In this scenario, a web-page requests a set of headlines using categories and company names and retrieve the resulting list of headlines. There is no further interaction between the client and the server.
Standard Trader Desktops (Interest-Based).
In this scenario, the user requests headlines that match a filter and expect to be delivered historical headlines (usually page by page) followed by all news stories that match the criteria.
Web-Based Users on Streaming Data Systems (Interest-Based).
This is a variant of the previous where the delivery system is a streaming module to active web content.
Bulk Delivery (Replication)
In this scenario, the News system is simply used to replicate News Databases from one site to another.
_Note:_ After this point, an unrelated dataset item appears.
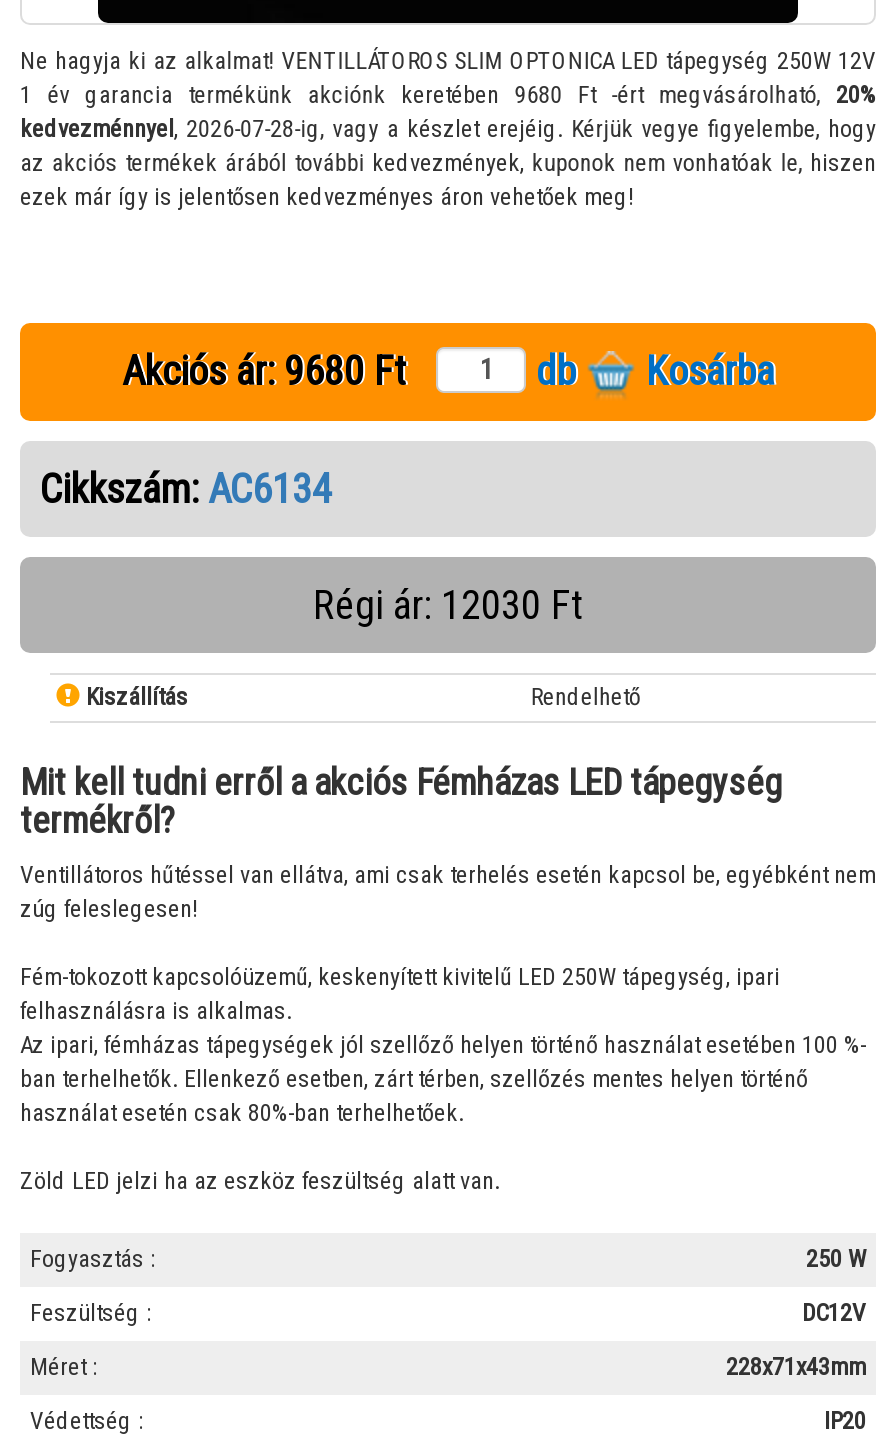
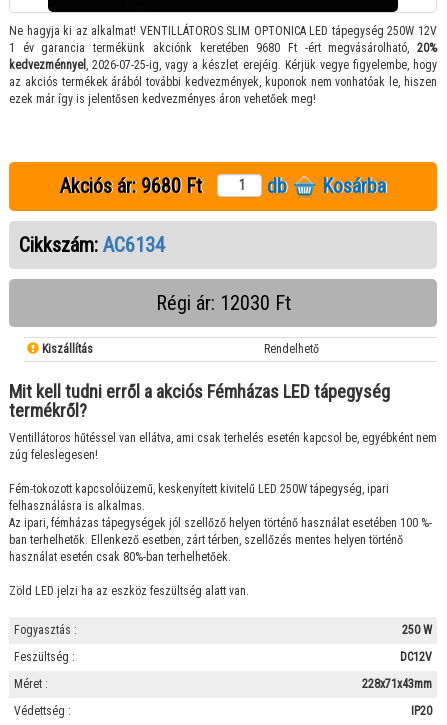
- kedvezménnyel, 2026-07-28-ig, vagy a készlet erejéig. Kérjük vegye figyelembe, hogy
+ kedvezménnyel, 2026-07-25-ig, vagy a készlet erejéig. Kérjük vegye figyelembe, hogy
There is a considerable crossover between these groups (particularly those that are interest based). We would like to build a system where a set of basic Dataworks Enterprise software components can be used to support each of these user groups.

Although we have considered the user groups, this document does not attempt to define the software systems used to present data to the user except in the most general manner. The purpose of Dataworks Enterprise news handling is to provide data to the application, not to prescribe how that data is displayed. We know that some clients will be generating HTML whilst others will have some form of custom news display/viewer. The news architecture should be equally capable of supporting both.

3. News System

News Architecture

The news system consists of a hierarchy of news storage servers. The News Servers in the hierarchy would be the same software with differences of configuration. Each server will store both stories and headlines simplifying the configuration.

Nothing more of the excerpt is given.